Before-and-after change records:

☆ ☆ ☆ ☆ ☆

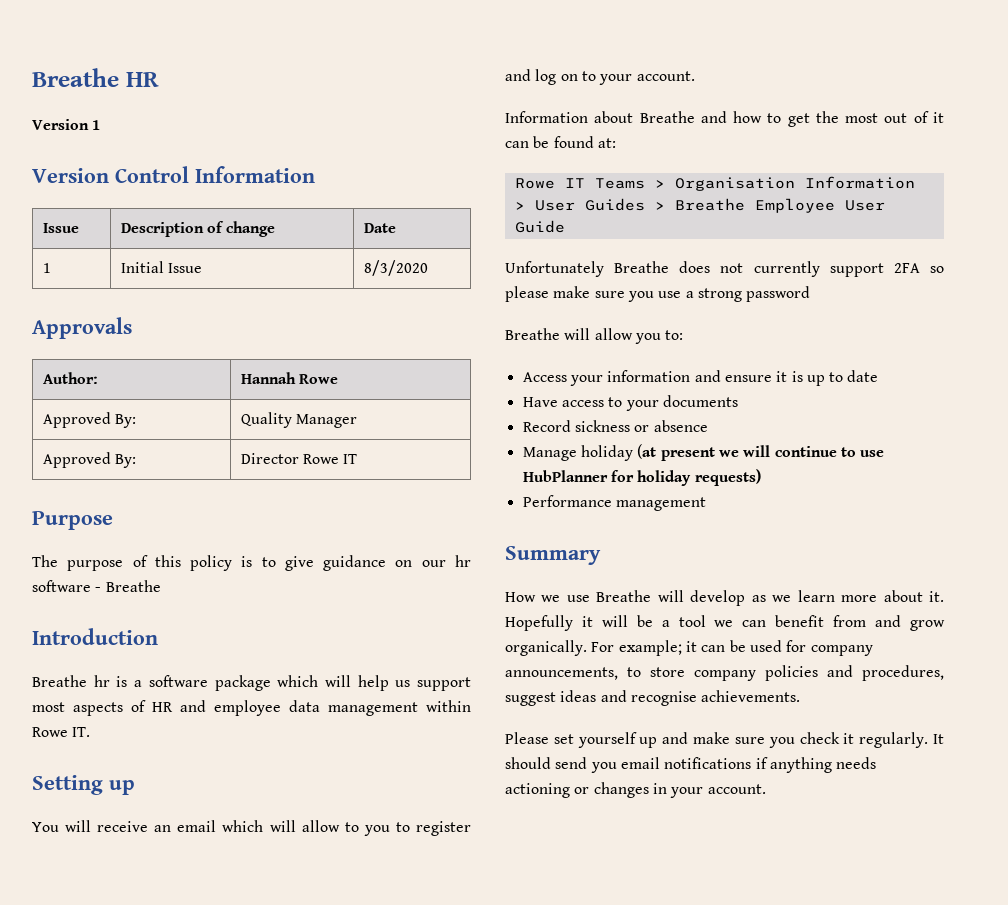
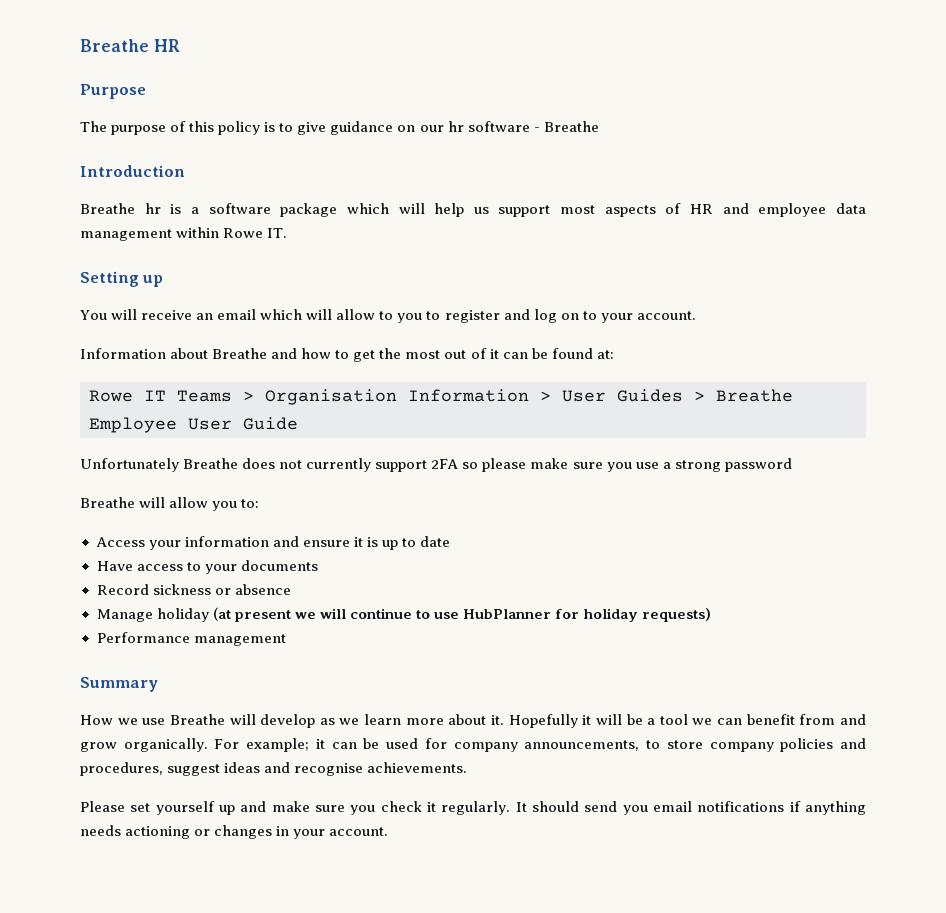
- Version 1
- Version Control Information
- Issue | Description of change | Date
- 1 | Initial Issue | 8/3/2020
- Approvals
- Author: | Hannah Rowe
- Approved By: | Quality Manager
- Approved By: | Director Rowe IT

☆ ☆ ☆ ☆ ☆

Exact retyping is required: the line with "- Version Control Information" through the end of the data, both ends included, and no other line.

- Version Control Information
- Issue | Description of change | Date
- 1 | Initial Issue | 8/3/2020
- Approvals
- Author: | Hannah Rowe
- Approved By: | Quality Manager
- Approved By: | Director Rowe IT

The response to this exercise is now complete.